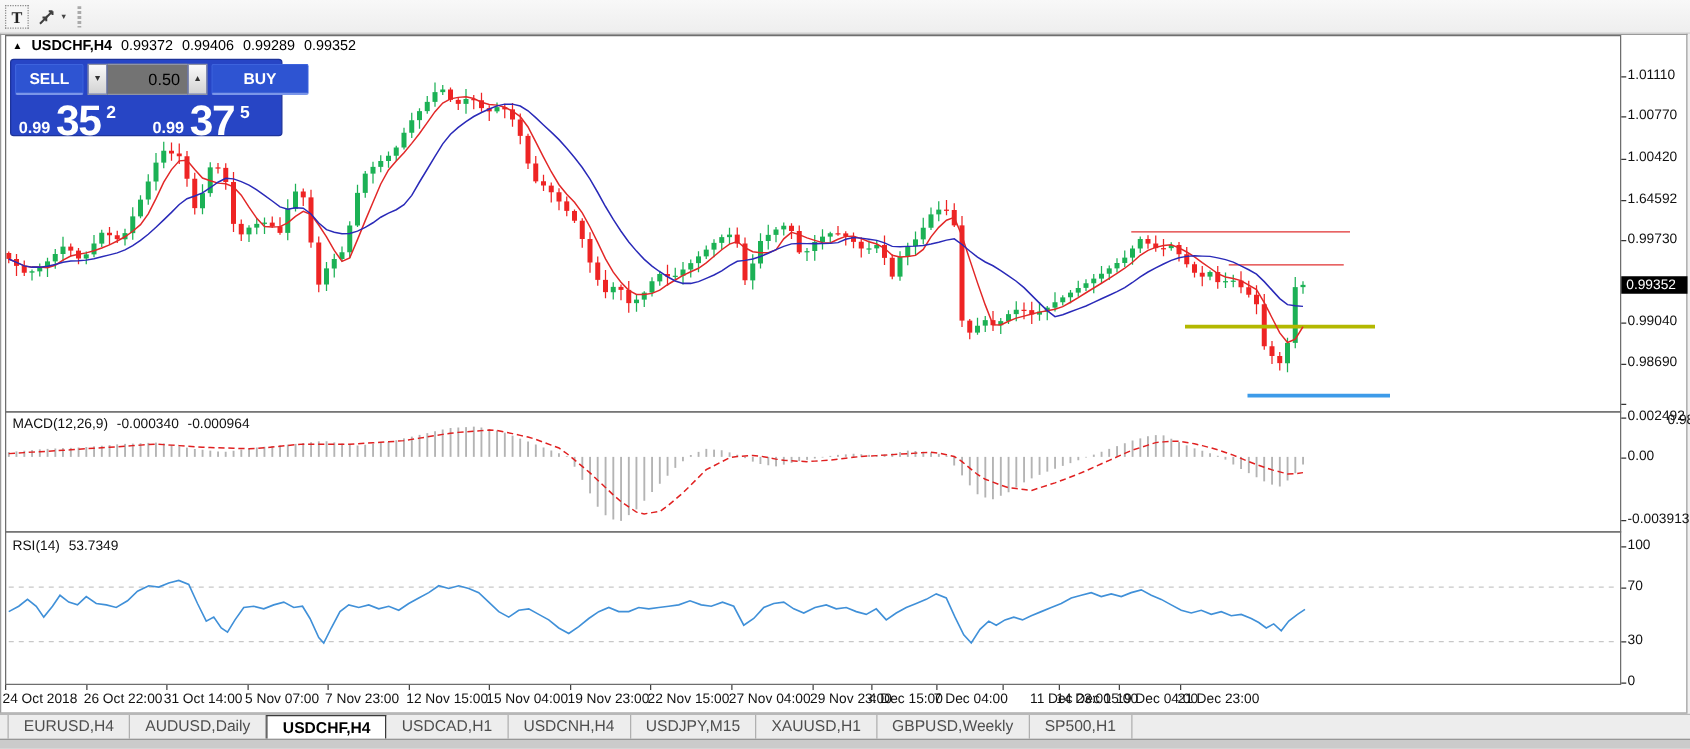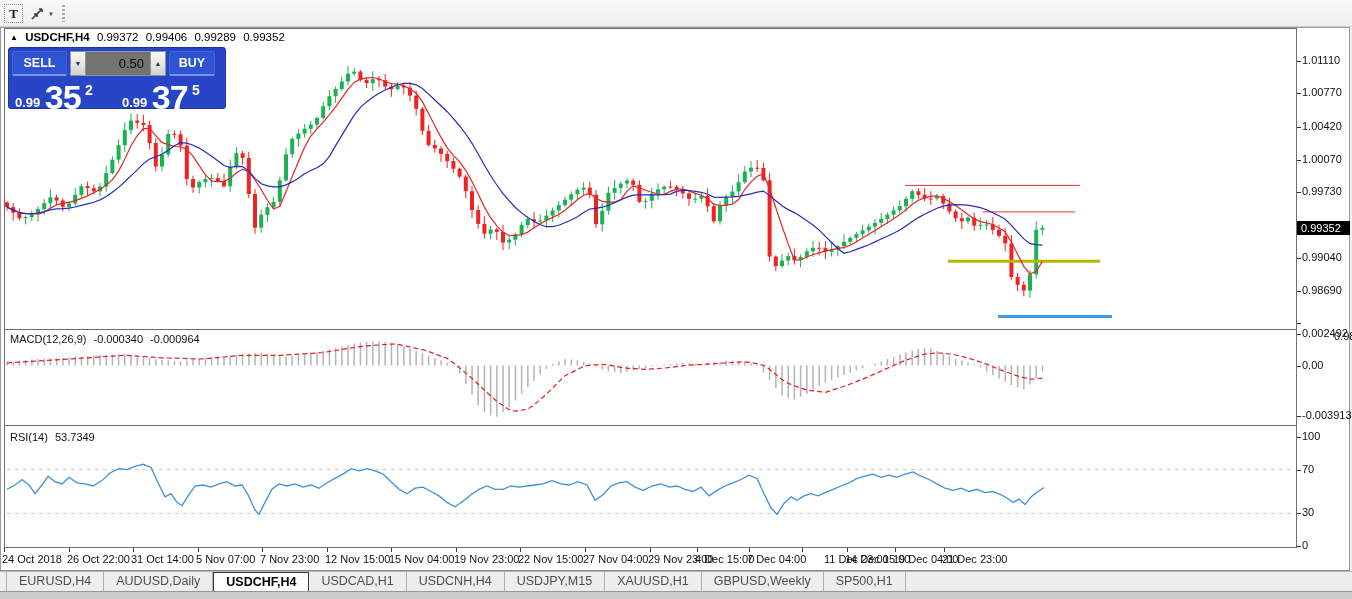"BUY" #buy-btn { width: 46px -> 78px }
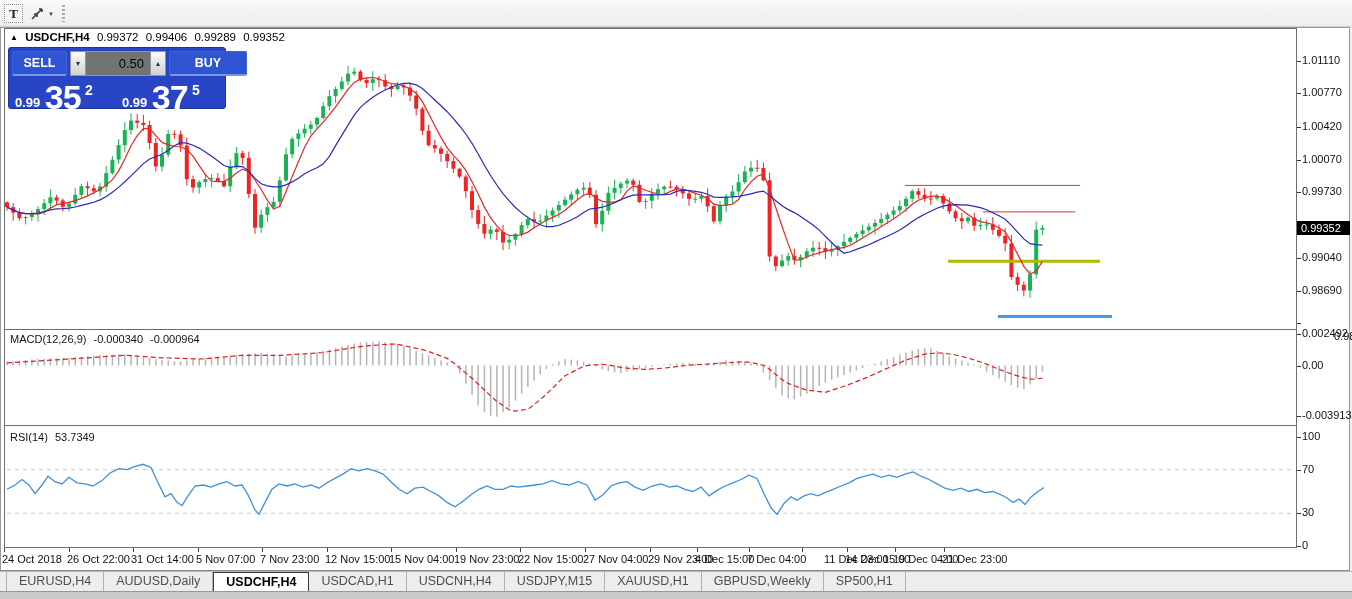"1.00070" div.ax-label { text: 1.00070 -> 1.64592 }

_ _ _ _ _

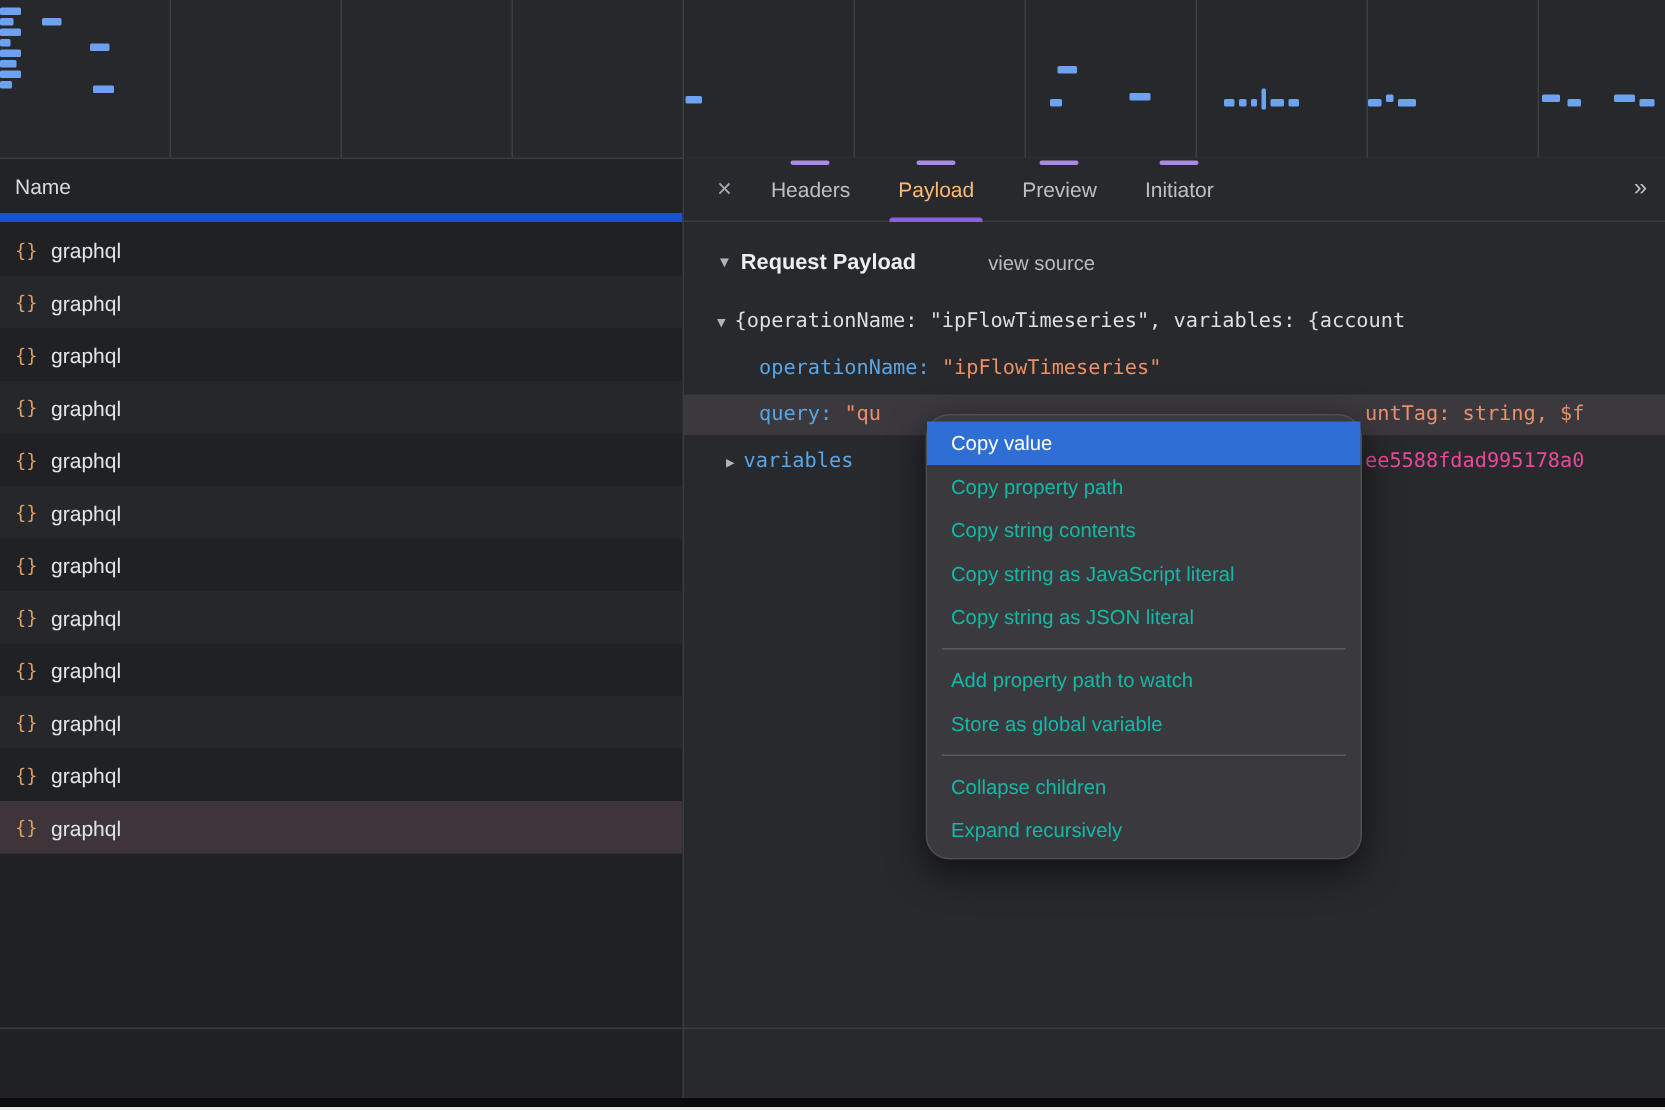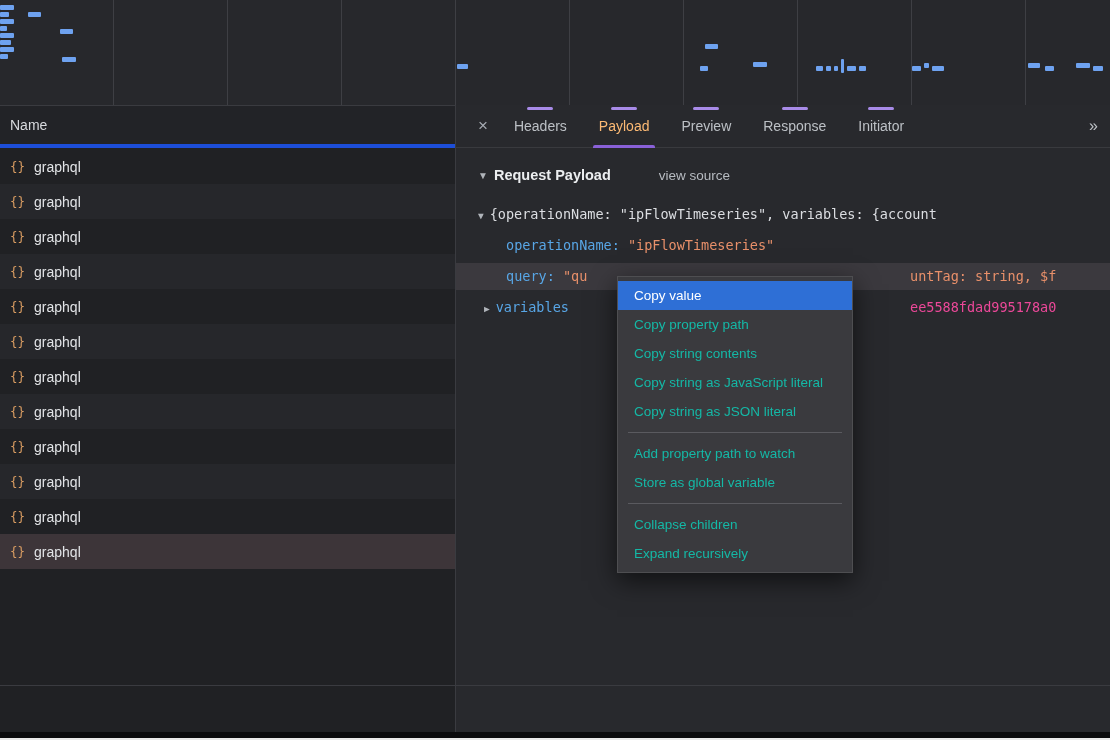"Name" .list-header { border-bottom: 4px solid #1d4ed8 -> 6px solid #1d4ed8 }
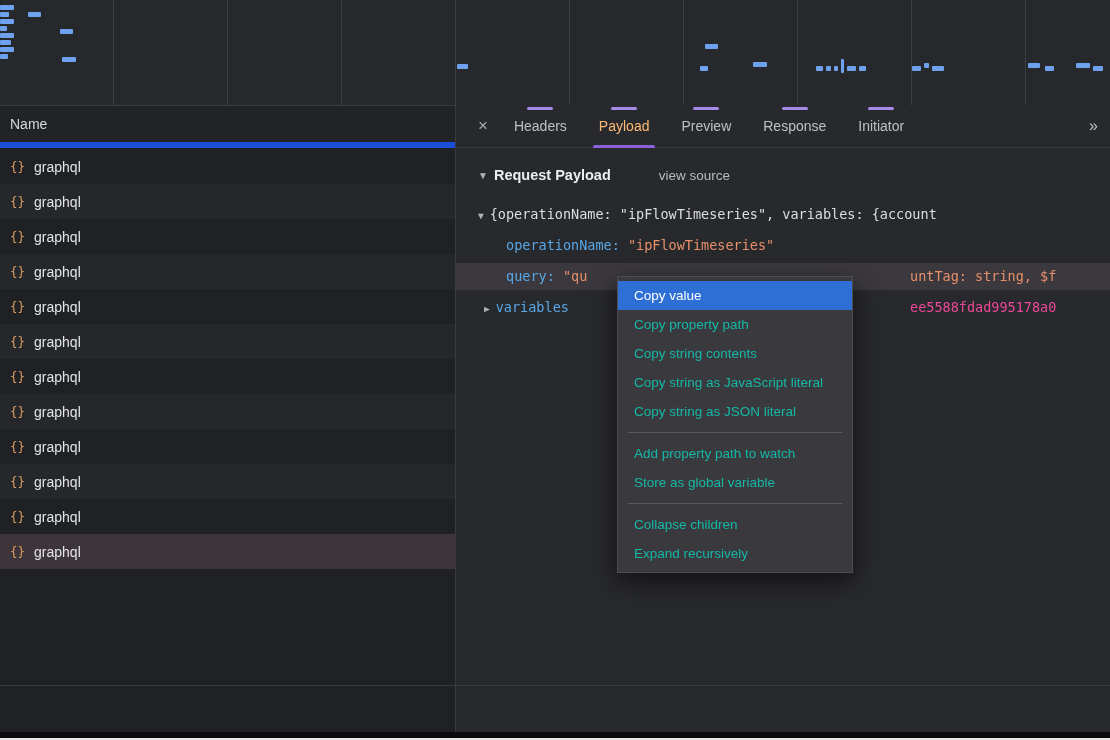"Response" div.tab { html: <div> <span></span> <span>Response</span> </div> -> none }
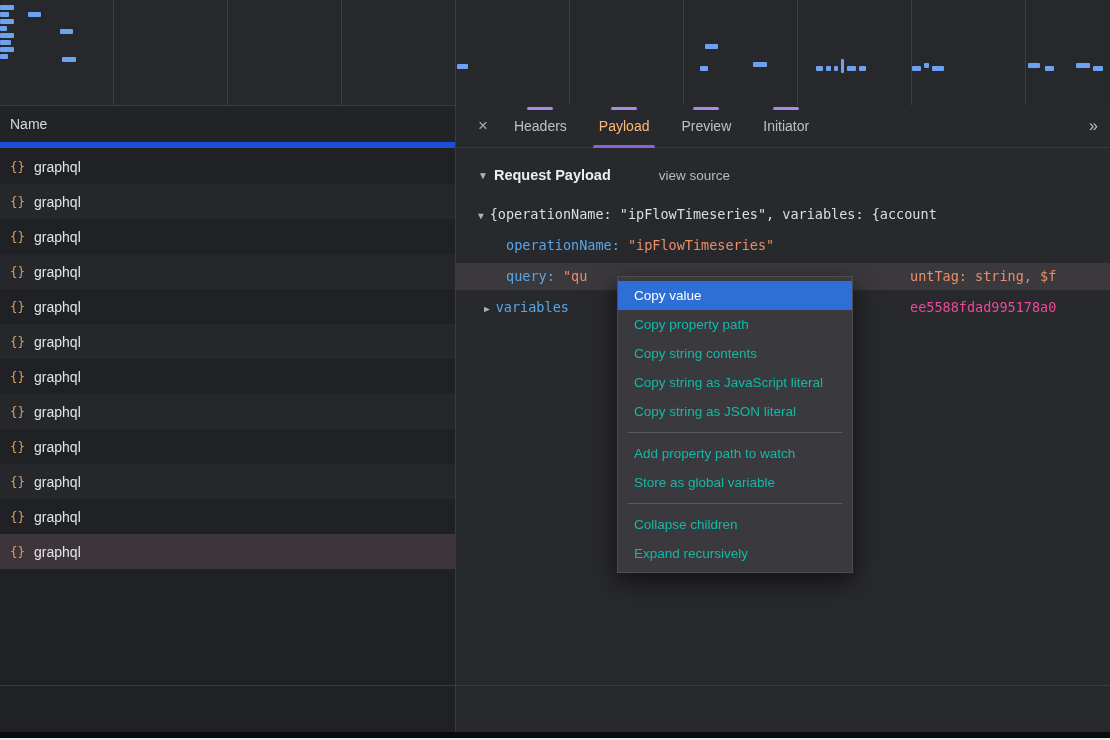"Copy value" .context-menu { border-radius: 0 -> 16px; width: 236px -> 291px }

_ _ _ _ _

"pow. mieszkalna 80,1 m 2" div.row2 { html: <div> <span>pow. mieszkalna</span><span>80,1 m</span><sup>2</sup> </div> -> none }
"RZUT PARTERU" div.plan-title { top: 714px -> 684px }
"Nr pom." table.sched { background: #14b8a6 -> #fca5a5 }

_ _ _ _ _

Among the entries above, find the line with "width: 46px ->" and repeat exactly from there through the line with "text: 1.00070 ->", leaving out the pictures.

- EXERCISE RESULT -
"BUY" #buy-btn { width: 46px -> 78px }
"1.00070" div.ax-label { text: 1.00070 -> 1.64592 }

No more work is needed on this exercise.